The filesytem where the file can be found

path : str

The path to open

open_data_file(varname, iternum)[source]

Open the file for a specific variable and iteration number.

Parameters

varname : str

iternum : int

Returns

fobj : file-like object

open_mask_group()[source]

Open the zarr group that contains the masks

Returns

mask_group : zarr.Group

class xmitgcm.llcreader.NestedStore(fs, base_path='/', shrunk=False, mask_fs=None, mask_path=None, grid_fs=None, grid_path=None, shrunk_grid=False, join_char=None)[source]

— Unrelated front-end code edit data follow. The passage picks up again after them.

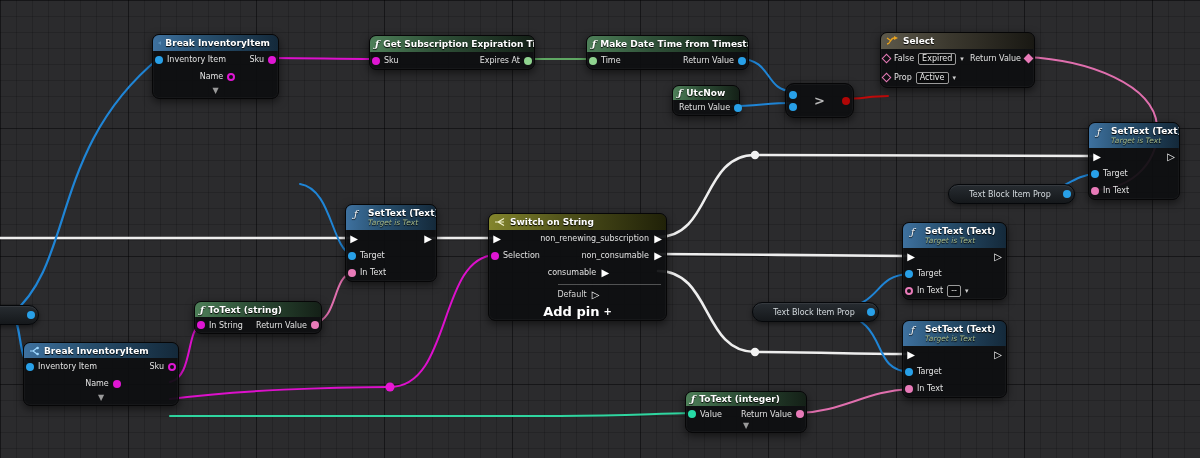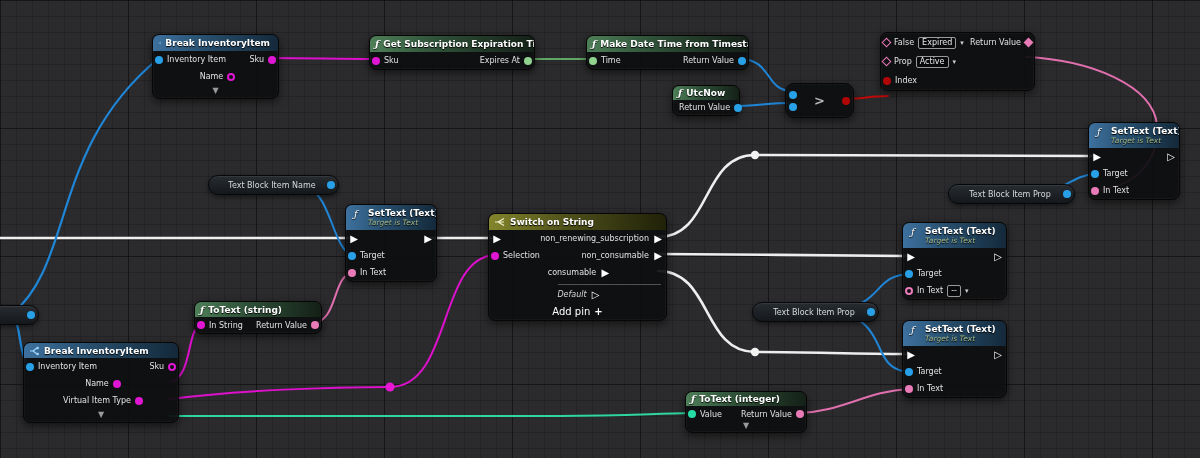--- a/index.html
+++ b/index.html
@@ -206,6 +206,13 @@
   </div>
 
   <div class="node" style="left:880px;top:32px;width:153px;">
+    <div class="hdr hdr-gray">
+      <svg width="13" height="10" viewBox="0 0 13 10">
+        <path d="M1 8 C5 8 4 2 8 2 M1 2 L4.5 4.5" stroke="#e8a21f" stroke-width="1.3" fill="none"></path>
+        <path d="M8 0 L12 2 L8 4 Z" fill="#e8a21f"></path>
+      </svg>
+      <span>Select</span>
+    </div>
     <div class="row" style="height:19px;">
       <span class="pg">
         <span class="dpin h in"></span>

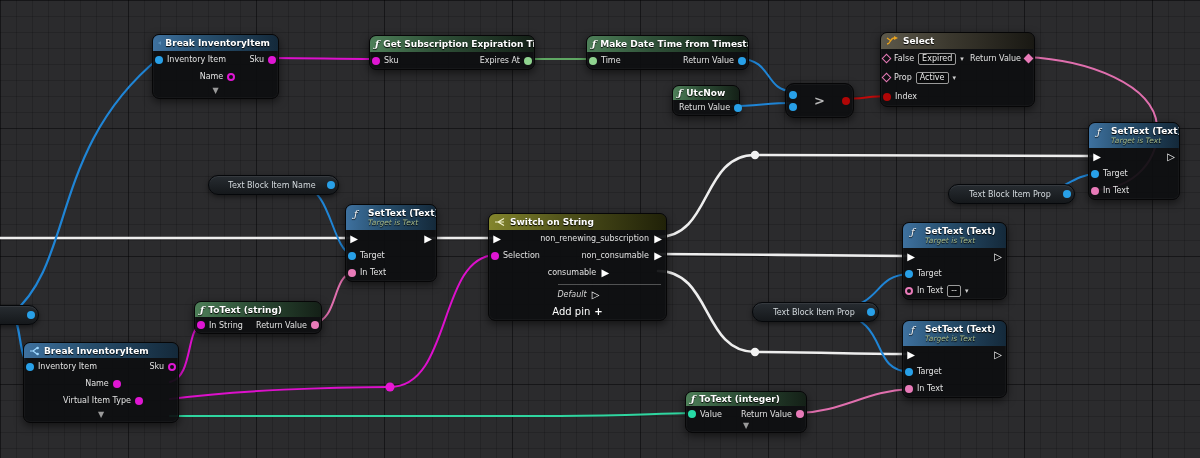--- a/index.html
+++ b/index.html
@@ -233,12 +233,6 @@
         <span class="dd">▾</span>
       </span>
     </div>
-    <div class="row" style="height:19px;">
-      <span class="pg">
-          <span class="pin f-red in"></span>
-          <span class="lbl">Index</span>
-        </span>
-    </div>
   </div>
 
   <div class="node" style="left:1088px;top:122px;width:90px;">

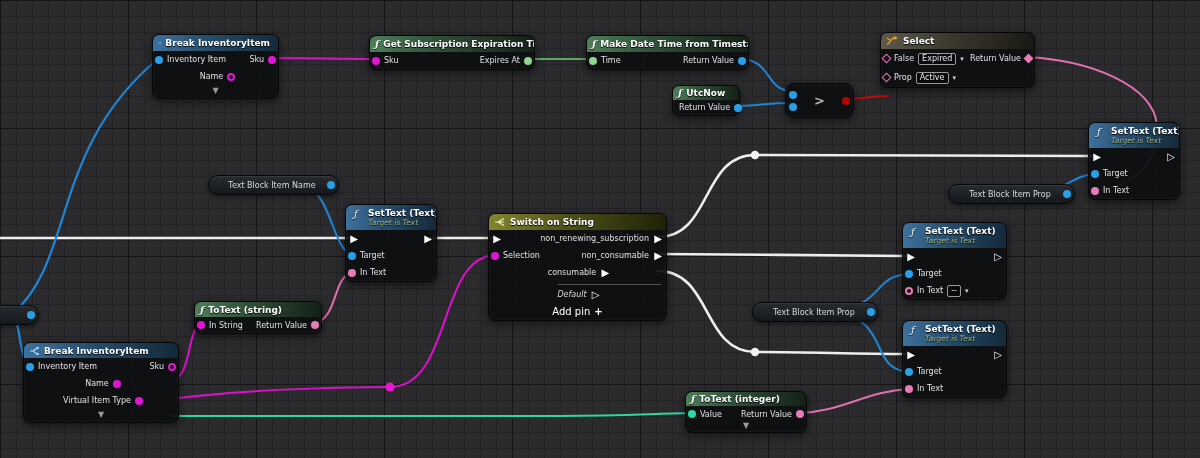--- a/index.html
+++ b/index.html
@@ -264,10 +264,6 @@
     <span class="pin f-blue"></span>
   </div>
 
-  <div class="pill" style="left:208px;top:175px;width:108px;">
-    <span>Text Block Item Name</span>
-    <span class="pin f-blue"></span>
-  </div>
 
   <div class="node" style="left:345px;top:204px;width:90px;">
     <div class="hdr2 hdr-blue">

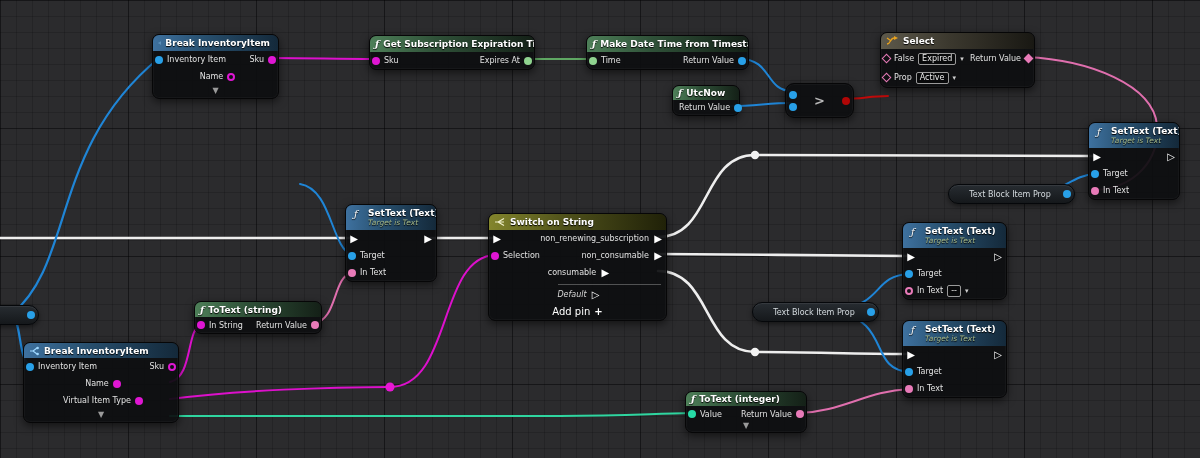--- a/index.html
+++ b/index.html
@@ -39,7 +39,7 @@
   .row.center{justify-content:center;}
   .pg{display:flex;align-items:center;gap:4px;min-width:0;}
   .lbl{font-size:8px;color:#e2e2e2;white-space:nowrap;}
-  .lbl.it{font-style:italic;color:#d8d8d8;}
+  .lbl.it{color:#d8d8d8;}
   .pin{width:8px;height:8px;border-radius:50%;flex:none;box-sizing:border-box;}
   .pin.in{margin-left:-4px;}
   .pin.out{margin-right:-4px;}

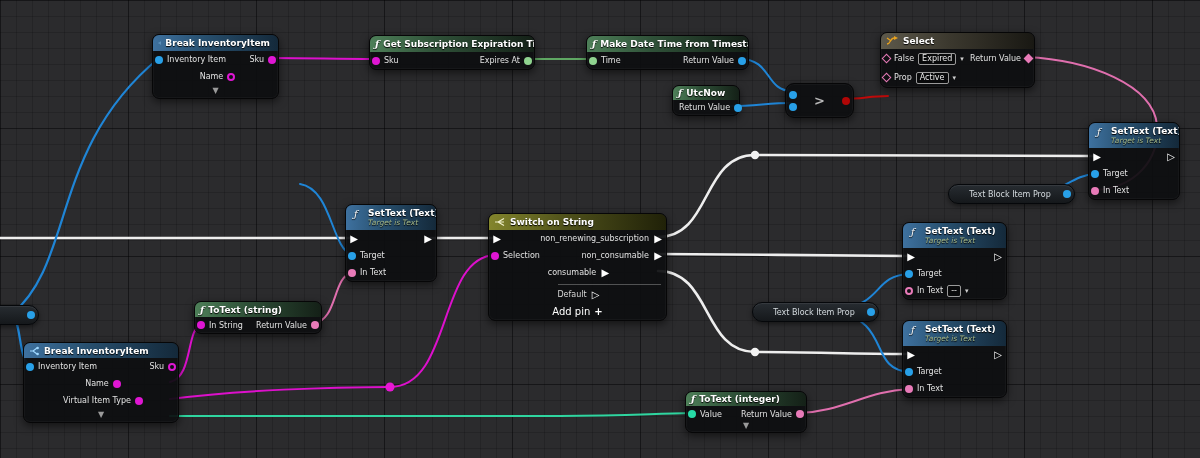--- a/index.html
+++ b/index.html
@@ -64,7 +64,7 @@
   .dd{font-size:7px;color:#cfcfcf;}
   .collapse{text-align:center;color:#9a9a9a;font-size:8px;height:13px;line-height:11px;cursor:pointer;}
   .divider{height:1px;background:#888;opacity:.55;width:58%;margin:3px 5px 2px auto;}
-  .addpin{font-size:10px;font-weight:normal;color:#fff;}
+  .addpin{font-size:13px;font-weight:bold;color:#fff;}
   .plus{font-size:10px;font-weight:bold;color:#fff;}
   .pill{
     position:absolute;z-index:2;height:18px;border-radius:10px;

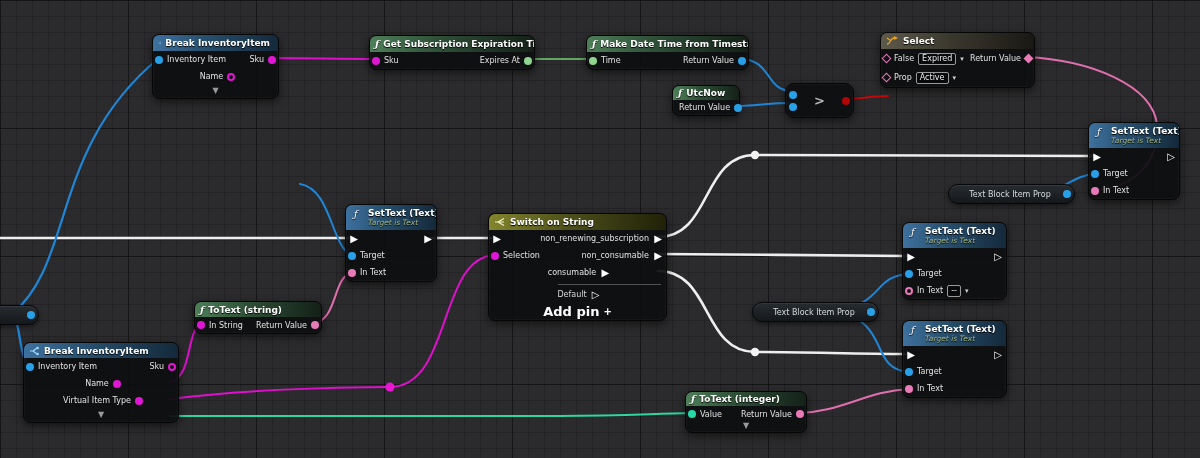--- a/index.html
+++ b/index.html
@@ -376,12 +376,6 @@
           <span class="pin f-mag out"></span>
         </span>
     </div>
-    <div class="row r-only">
-      <span class="pg">
-          <span class="lbl">Virtual Item Type</span>
-          <span class="pin f-mag out"></span>
-        </span>
-    </div>
     <div class="collapse">▼</div>
   </div>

Store where the variable are stored in subdirectories according to iteration number.

Utility Functions

The llcreader module also has a standalone function for converting 13-face-style LLC datasets into rectangular quasi-lat-lon datasets.

xmitgcm.llcreader.faces_dataset_to_latlon(ds, metric_vector_pairs=[('dxC', 'dyC'), ('dyG', 'dxG')])[source]

Transform a 13-face LLC xarray Dataset into a rectancular grid, discarding the Arctic.

Parameters

ds : xarray.Dataset

A 13-face LLC dataset

metric_vector_pairs : list, optional

Pairs of variables that are positive-definite metrics located at grid edges.

Returns

out : xarray.Dataset

Transformed rectangular dataset

Developer Notes

Documentation for some complicated low-level functions, with the ASTE 270 domain as an example.

xmitgcm.llcreader.llcmodel._pad_facet(data, facet_shape, reshape, pad_before, pad_after, dtype)[source]

add padding to facet data that are irregularly shaped, returning data of size facet_shape to make equally sized faces. See https://xmitgcm.readthedocs.io/en/latest/llcreader.html#aste-release-1-example for an example

Parameters

data : array like

data to be reshaped

facet_shape : tuple

“expected” facet shape determined by the _facet_shape function

reshape : bool

whether to reshape each face, True if facet is “rotated”. This determines the axis along which pad_before or pad_after refers to

pad_before, pad_after : int

size of padding added to either the i or j dimension where before vs after determines ordering of: data-then-pad or pad-then-data

dtype : numpy.dtype

Datatype of the data

Returns

padded_data : array like

which has shape = facet_shape, with nan’s for padding

ASTE Release 1 Example

The ASTE model output has the following unique definitions, and the image below shows two examples of the _pad_facet function.

  • nx = 270

  • pad_before = [90,0,0,0,0]

  • pad_after = [0,0,0,90,90]

  • nfaces = 6

  • _facet_strides(6) = ( (0,2), (2,2), (2,3), (3,4), (4,6) )

_images/aste_pad.png

Left: faces 0 and 1 live on facet 0, as shown by _facet_strides. This facet has an expected shape of (2* nx , nx) = (540,270) as determined by _facet_shape. The data shape is only (450,270), however, as shown in color. To make two nx x nx tiles, the facet must be padded with a (90,270) array, shown in white. On this facet, reshape = False, so the j dimension is padded.

Right: face 3 lives on facet 2, and the expected data shape would be (nx , nx) = (270,270), but the data only cover (270,180), shown in color. Therefore, the data are padded with an array of size (270,90), shown in white, and this is padded to the i dimension since reshape = True for this facet.